* _Task statement_
Your answer should be the exact lines of the data below from the one containing "position:absolute;left:0;top:22px;width:663px;height:500px;" through the one containing "radial-gradient(240px 150px at"; please include nothing else.

++++ Recorded information ++++

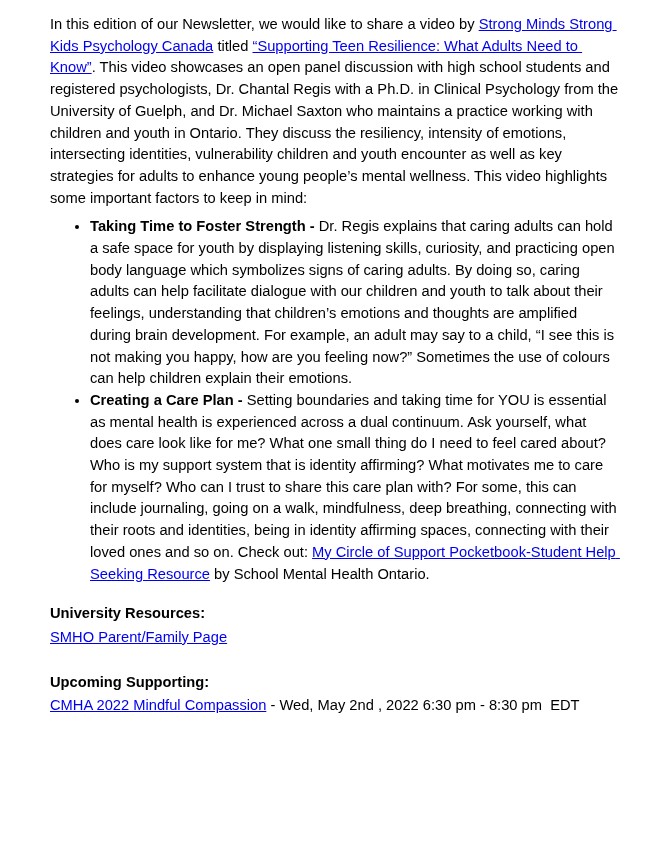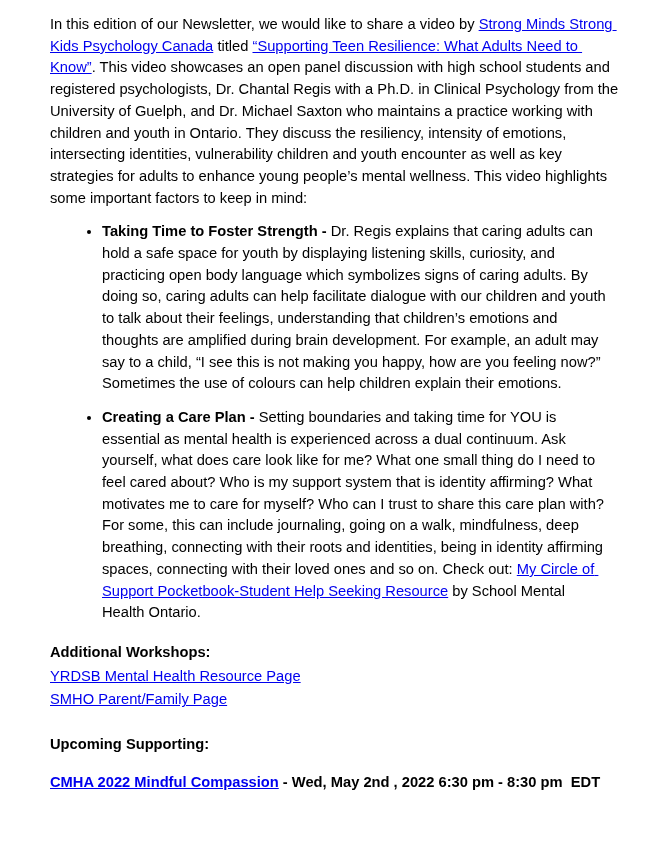--- a/index.html
+++ b/index.html
@@ -33,47 +33,46 @@
   b.run-bold {
     font-weight: bold;
   }
   ul.bullet-list {
     margin: 7px 0 0 0;
     padding-left: 40px;
     list-style-type: disc;
   }
   ul.bullet-list li {
     white-space: pre-wrap;
-    margin: 12px;
+    margin: 0;
     padding: 0;
   }
   .section-heading {
     font-weight: bold;
   }
   .resources-heading   { margin-top: 18px; }
   .resource-link-line  { margin-top: 2px;  }
   .workshops-heading   { margin-top: 23px; }
-  .workshop-line       { margin-top: 16px; font-weight: bold;  }
+  .workshop-line       { margin-top: 2px;  }
   .footer-para         { margin-top: 30px; }
 </style>
 </head>
 <body>
 
 <div class="page">
 
   <p class="intro"><span>In this edition of our Newsletter, we would like to share a video by </span><a class="link">Strong Minds Strong Kids Psychology Canada</a><span> titled </span><a class="link">“Supporting Teen Resilience: What Adults Need to Know”</a><span>. This video showcases an open panel discussion with high school students and registered psychologists, Dr. Chantal Regis with a Ph.D. in Clinical Psychology from the University of Guelph, and Dr. Michael Saxton who maintains a practice working with children and youth in Ontario. They discuss the resiliency, intensity of emotions, intersecting identities, vulnerability children and youth encounter as well as key strategies for adults to enhance young people’s mental wellness. This video highlights some important factors to keep in mind:</span></p>
 
   <ul class="bullet-list">
     <li><b class="run-bold">Taking Time to Foster Strength - </b><span>Dr. Regis explains that caring adults can hold a safe space for youth by displaying listening skills, curiosity, and practicing open body language which symbolizes signs of caring adults. By doing so, caring adults can help facilitate dialogue with our children and youth to talk about their feelings, understanding that children’s emotions and thoughts are amplified during brain development. For example, an adult may say to a child, “I see this is not making you happy, how are you feeling now?” Sometimes the use of colours can help children explain their emotions.</span></li>
     <li><b class="run-bold">Creating a Care Plan - </b><span>Setting boundaries and taking time for YOU is essential as mental health is experienced across a dual continuum. Ask yourself, what does care look like for me? What one small thing do I need to feel cared about? Who is my support system that is identity affirming? What motivates me to care for myself? Who can I trust to share this care plan with? For some, this can include journaling, going on a walk, mindfulness, deep breathing, connecting with their roots and identities, being in identity affirming spaces, connecting with their loved ones and so on. Check out: </span><a class="link">My Circle of Support Pocketbook-Student Help Seeking Resource</a><span> by School Mental Health Ontario.</span></li>
   </ul>
 
-  <p class="section-heading resources-heading">Additional Workshops:</p>
+  <p class="section-heading resources-heading">University Resources:</p>
 
-  <p class="resource-link-line"><a class="link">YRDSB Mental Health Resource Page</a></p>
 
   <p class="resource-link-line"><a class="link">SMHO Parent/Family Page</a></p>
 
   <p class="section-heading workshops-heading">Upcoming Supporting:</p>
 
   <p class="workshop-line"><a class="link">CMHA 2022 Mindful Compassion</a><span> - Wed, May 2nd , 2022 6:30 pm - 8:30 pm  EDT</span></p>
 
 
 </div>
 

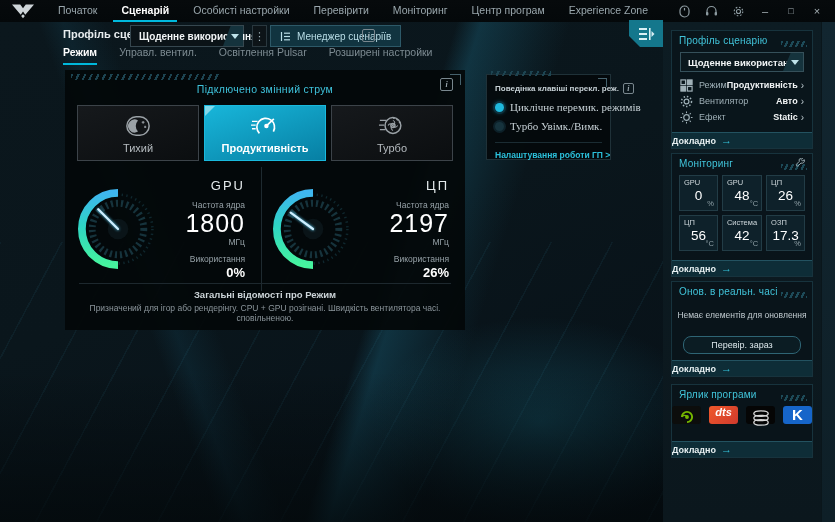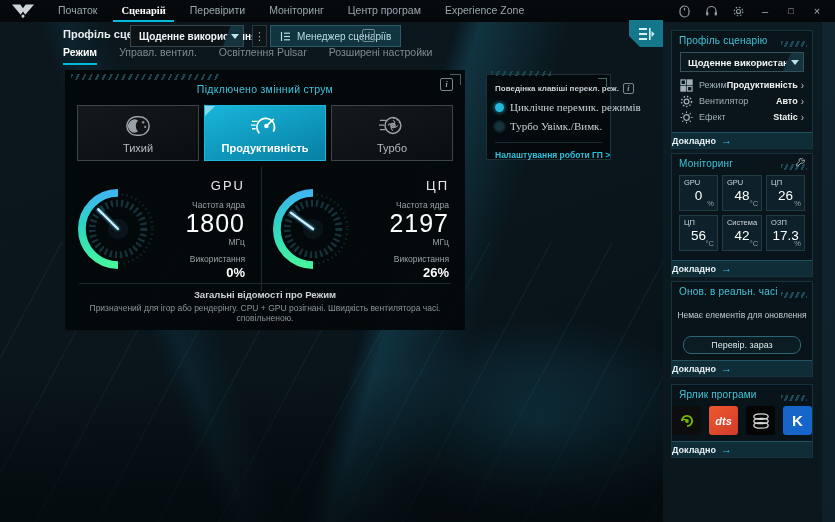--- a/index.html
+++ b/index.html
@@ -16,21 +16,21 @@
     position:absolute;left:0;top:0;width:835px;height:22px;
     background:linear-gradient(#060a0c,#04080a);
     display:flex;align-items:stretch;z-index:30;
   }
   .logo{width:46px;display:flex;align-items:center;justify-content:center;}
   .nav{display:flex;align-items:stretch;}
   .nav-item{
     display:flex;align-items:center;padding:0 8px;margin:0 4px;
     font-size:10.5px;color:#9aa7ad;cursor:pointer;border-bottom:2px solid transparent;
   }
-  .nav-item.active{color:#fff;border-bottom-color:#00b9dd;font-weight:bold;font-family:Liberation Serif, serif;}
+  .nav-item.active{color:#fff;border-bottom-color:#00b9dd;font-weight:bold;}
   .winzone{margin-left:auto;display:flex;align-items:center;gap:14px;padding-right:12px;}
   .tool-ic{width:13px;height:13px;color:#8d9ba1;display:flex;align-items:center;justify-content:center;}
   .winctl{color:#a7b2b7;font-size:11px;width:12px;text-align:center;cursor:pointer;}
   
   .wallpaper{
     position:absolute;left:0;top:22px;width:663px;height:500px;
     background:
       radial-gradient(240px 150px at 540px 400px, rgba(32,140,168,0.28), transparent 70%),
       linear-gradient(107deg, transparent 56%, rgba(26,96,120,0.40) 59%, rgba(22,80,100,0.12) 67%, transparent 70%),
       linear-gradient(70deg, transparent 26%, rgba(18,62,80,0.30) 29%, transparent 34%),
@@ -205,21 +205,21 @@
   .sec-updates{top:259px;height:96px;}
   .upd-text{margin-top:10px;text-align:center;font-size:8.5px;color:#c2ccd1;}
   .upd-btn{
     margin:16px auto 0 auto;width:116px;height:16px;border:1px solid #2e6474;border-radius:8px;
     display:flex;align-items:center;justify-content:center;font-size:9px;color:#dbe6ea;cursor:pointer;
     background:rgba(14,40,50,0.4);
   }
   
   .sec-apps{top:362px;height:74px;}
   .apps{display:flex;gap:8px;justify-content:center;margin-top:3px;}
-  .app{width:29px;height:29px;border-radius:3px;display:flex;align-items:center;justify-content:center;cursor:pointer;}
+  .app{width:29px;height:18px;border-radius:3px;display:flex;align-items:flex-start;justify-content:center;cursor:pointer;}
   .app-nvidia{background:#0c0d0c;}
   .app-dts{background:linear-gradient(135deg,#f0592b,#d03a2d);color:#fff;font-weight:bold;font-style:italic;font-size:11px;}
   .app-rings{background:#050505;}
   .app-killer{background:#1665c9;color:#fff;font-weight:bold;font-size:15px;}
 </style>
 </head>
 <body>
 
 <svg width="0" height="0" style="position:absolute">
   <defs>
@@ -233,20 +233,21 @@
 
 <div class="topbar">
   <div class="logo">
     <svg width="22" height="16" viewBox="0 0 24 16">
       <path d="M0 1 L9 1 L12 5 L15 1 L24 1 L14.5 12 L12 8.5 L9.5 12 Z M10 13.5 L12 16 L14 13.5 L12 11.5 Z" fill="#cdd4d8"></path>
     </svg>
   </div>
   <div class="nav">
     <span class="nav-item">Початок</span>
     <span class="nav-item active">Сценарій</span>
+    <span class="nav-item">Особисті настройки</span>
     <span class="nav-item">Перевірити</span>
     <span class="nav-item">Моніторинг</span>
     <span class="nav-item">Центр програм</span>
     <span class="nav-item">Experience Zone</span>
   </div>
   <div class="winzone">
     <span class="tool-ic">
       <svg width="11" height="13" viewBox="0 0 11 13">
           <rect x="1" y="1" width="9" height="11" rx="4.5" fill="none" stroke="#8d9ba1" stroke-width="1.2"></rect>
           <line x1="5.5" y1="3" x2="5.5" y2="5.5" stroke="#8d9ba1" stroke-width="1.2"></line>

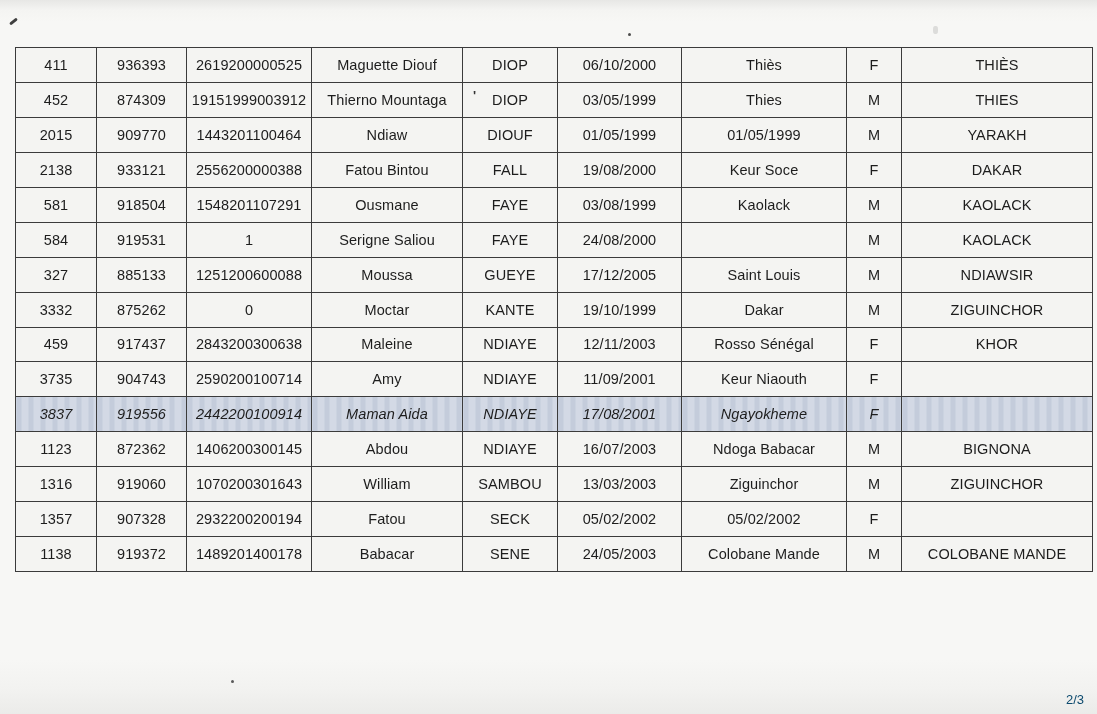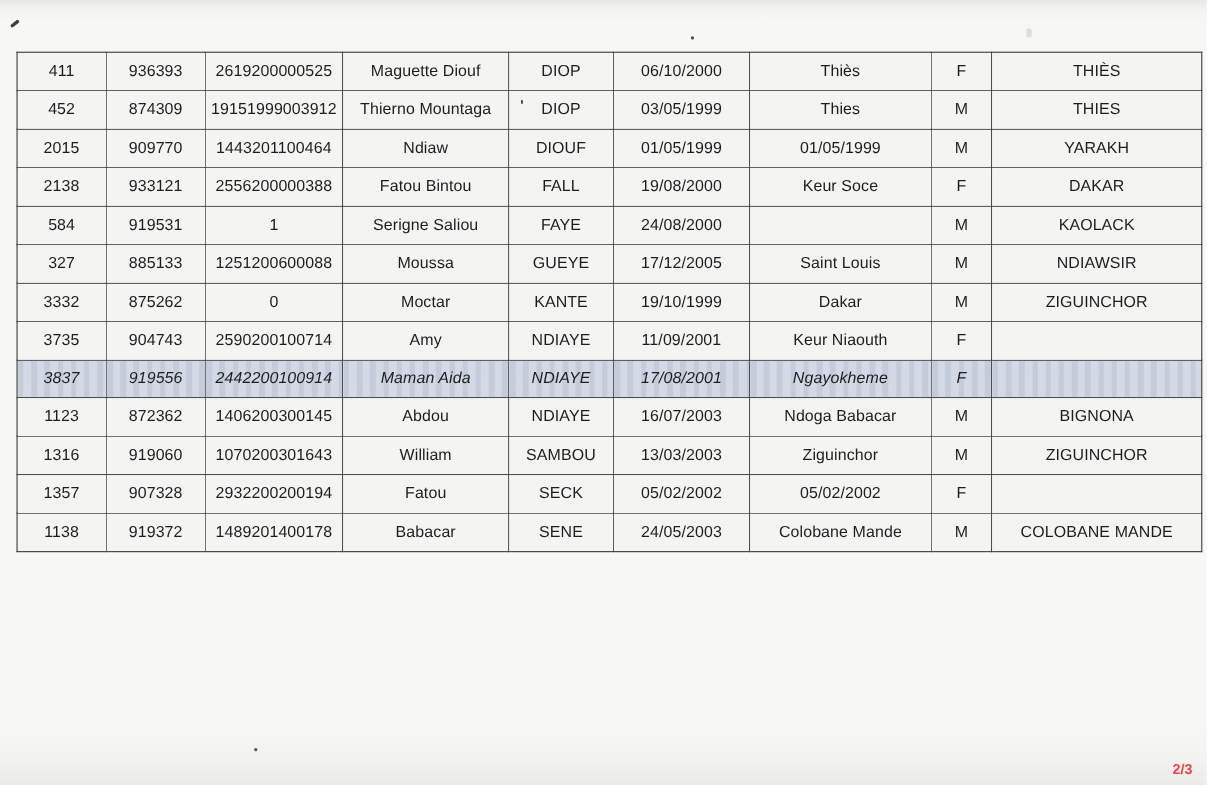--- a/index.html
+++ b/index.html
@@ -71,22 +71,22 @@
     top: 5px;
     font-size: 13px;
     font-weight: bold;
     color: #333;
   }
   .page-number {
     position: absolute;
     right: 13px;
     bottom: 7px;
     font-size: 13px;
-    font-weight: 700;
-    color: #ef4444;
+    font-weight: 400;
+    color: #0c4a6e;
   }
   .speck {
     position: absolute;
     border-radius: 50%;
   }
   .speck-top-center { left: 628px; top: 13px; width: 3px; height: 3px; background: #4c4c4c; }
   .speck-top-left   { left: 9px;  top: 0px;  width: 9px; height: 3px; background: #3f3f3f; border-radius: 2px; transform: rotate(-38deg); }
   .speck-bottom-left{ left: 231px; top: 660px; width: 3px; height: 3px; background: #5a5a5a; }
   .speck-bottom-right{ left: 992px; top: 701px; width: 2.5px; height: 2.5px; background: #7a7a7a; }
   .smudge-top-right { left: 933px; top: 6px; width: 5px; height: 8px; background: #dcdcda; border-radius: 40%; }
@@ -147,20 +147,31 @@
           <td>933121</td>
           <td>2556200000388</td>
           <td>Fatou Bintou</td>
           <td>FALL</td>
           <td>19/08/2000</td>
           <td>Keur Soce</td>
           <td>F</td>
           <td>DAKAR</td>
         </tr>
         <tr>
+          <td>581</td>
+          <td>918504</td>
+          <td>1548201107291</td>
+          <td>Ousmane</td>
+          <td>FAYE</td>
+          <td>03/08/1999</td>
+          <td>Kaolack</td>
+          <td>M</td>
+          <td>KAOLACK</td>
+        </tr>
+        <tr>
           <td>584</td>
           <td>919531</td>
           <td>1</td>
           <td>Serigne Saliou</td>
           <td>FAYE</td>
           <td>24/08/2000</td>
           <td></td>
           <td>M</td>
           <td>KAOLACK</td>
         </tr>
@@ -180,20 +191,31 @@
           <td>875262</td>
           <td>0</td>
           <td>Moctar</td>
           <td>KANTE</td>
           <td>19/10/1999</td>
           <td>Dakar</td>
           <td>M</td>
           <td>ZIGUINCHOR</td>
         </tr>
         <tr>
+          <td>459</td>
+          <td>917437</td>
+          <td>2843200300638</td>
+          <td>Maleine</td>
+          <td>NDIAYE</td>
+          <td>12/11/2003</td>
+          <td>Rosso Sénégal</td>
+          <td>F</td>
+          <td>KHOR</td>
+        </tr>
+        <tr>
           <td>3735</td>
           <td>904743</td>
           <td>2590200100714</td>
           <td>Amy</td>
           <td>NDIAYE</td>
           <td>11/09/2001</td>
           <td>Keur Niaouth</td>
           <td>F</td>
           <td></td>
         </tr>

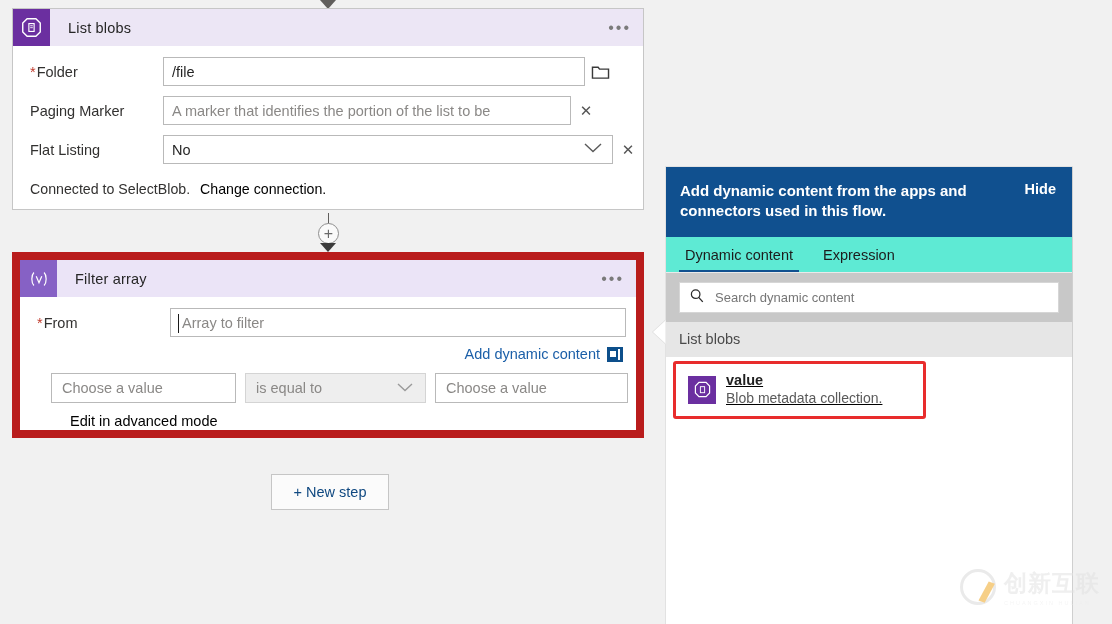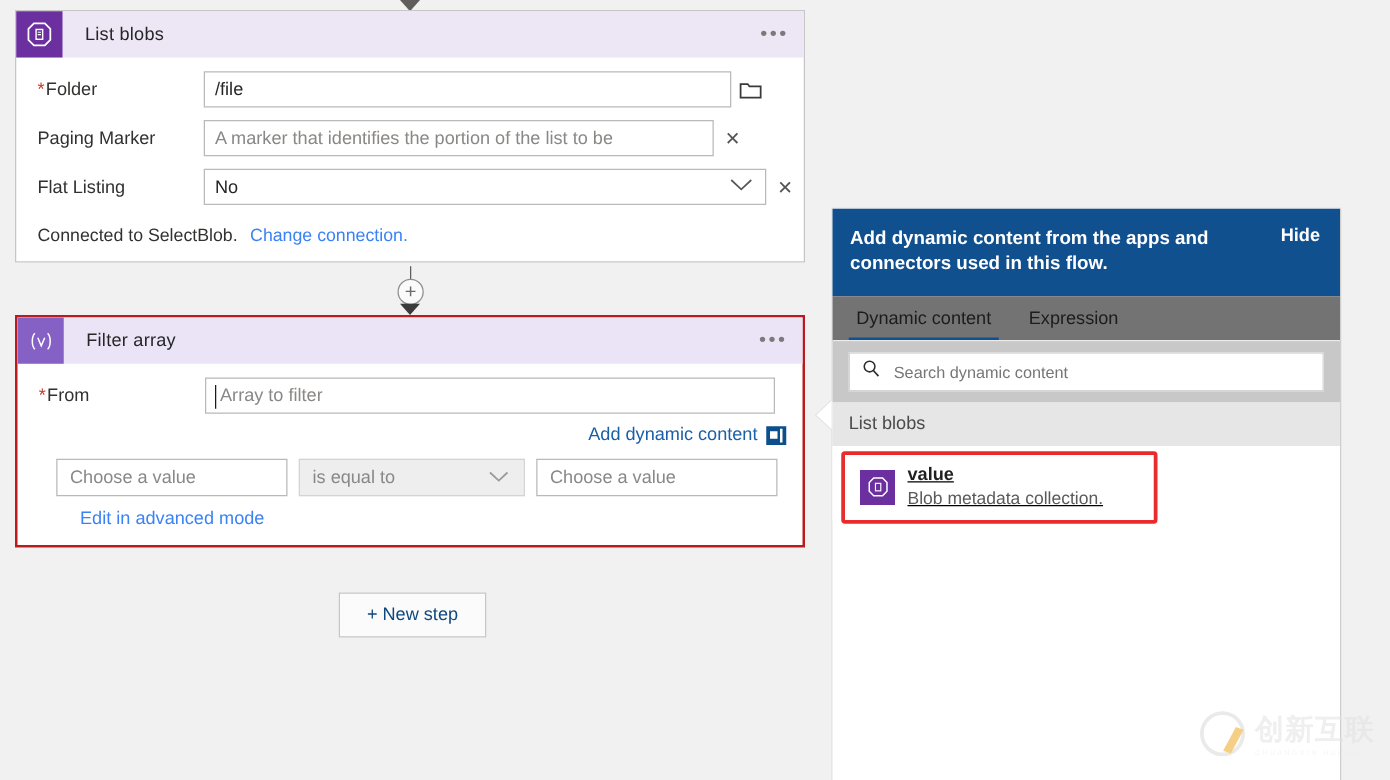--- a/index.html
+++ b/index.html
@@ -23,21 +23,21 @@
     border-top: 9px solid #605e5c;
   }
 
   
   .card {
     position: absolute;
     background: #ffffff;
     border: 1px solid #c6c6c6;
   }
   .card.selected {
-    border: 2px solid #b91c1c;
+    border: 8px solid #b91c1c;
   }
   .card-head {
     display: flex; align-items: center;
     height: 37px;
     background: #ece6f5;
     position: relative;
   }
   .card.selected .card-head { background: #ebe4f7; }
   .card-icon {
     width: 37px; height: 37px;
@@ -87,21 +87,21 @@
     width: 30px; flex: 0 0 30px;
     display: flex; align-items: center; justify-content: center;
     color: #444; cursor: pointer;
   }
   .x-btn { font-size: 15px; color: #555; }
 
   .conn-line {
     font-size: 14.2px; color: #323130;
     padding-left: 17px;
   }
-  .lnk { color: #3b82f6; cursor: pointer; }
+  .lnk { color: #000000; cursor: pointer; }
 
   
   .connector { position: absolute; left: 312px; top: 213px; width: 34px; height: 38px; }
   .conn-stem {
     position: absolute; left: 16px; top: 0; width: 1px; height: 11px; background: #605e5c;
   }
   .conn-circle {
     position: absolute; left: 6px; top: 10px;
     width: 21px; height: 21px; border-radius: 50%;
     border: 1px solid #8e8e8e; background: #fafafa;
@@ -181,21 +181,21 @@
     color: #ffffff;
     padding: 14px 16px 16px 14px;
     display: flex; align-items: flex-start; justify-content: space-between;
     min-height: 68px;
   }
   .panel-head-txt {
     font-size: 15px; line-height: 20px; font-weight: bold; max-width: 300px;
   }
   .panel-hide { font-size: 14.5px; font-weight: bold; cursor: pointer; white-space: nowrap; margin-left: 36px; }
 
-  .tabs { display: flex; background: #737373; padding: 0 13px; border-bottom: 1px solid #eaeaea; }
+  .tabs { display: flex; background: #5eead4; padding: 0 13px; border-bottom: 1px solid #eaeaea; }
   .tab {
     font-size: 14.5px; color: #1c1c1c; padding: 10px 6px 9px 6px;
     margin-right: 18px; cursor: pointer; position: relative;
   }
   .tab.active:after {
     content: ""; position: absolute; left: 0; right: 0; bottom: 0;
     height: 2.5px; background: #10508f;
   }
 
   .search-band { background: #c8c8c8; padding: 9px 13px; }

++++

* _Worked solution_
     position:absolute;left:0;top:22px;width:663px;height:500px;
     background:
       radial-gradient(240px 150px at 540px 400px, rgba(32,140,168,0.28), transparent 70%),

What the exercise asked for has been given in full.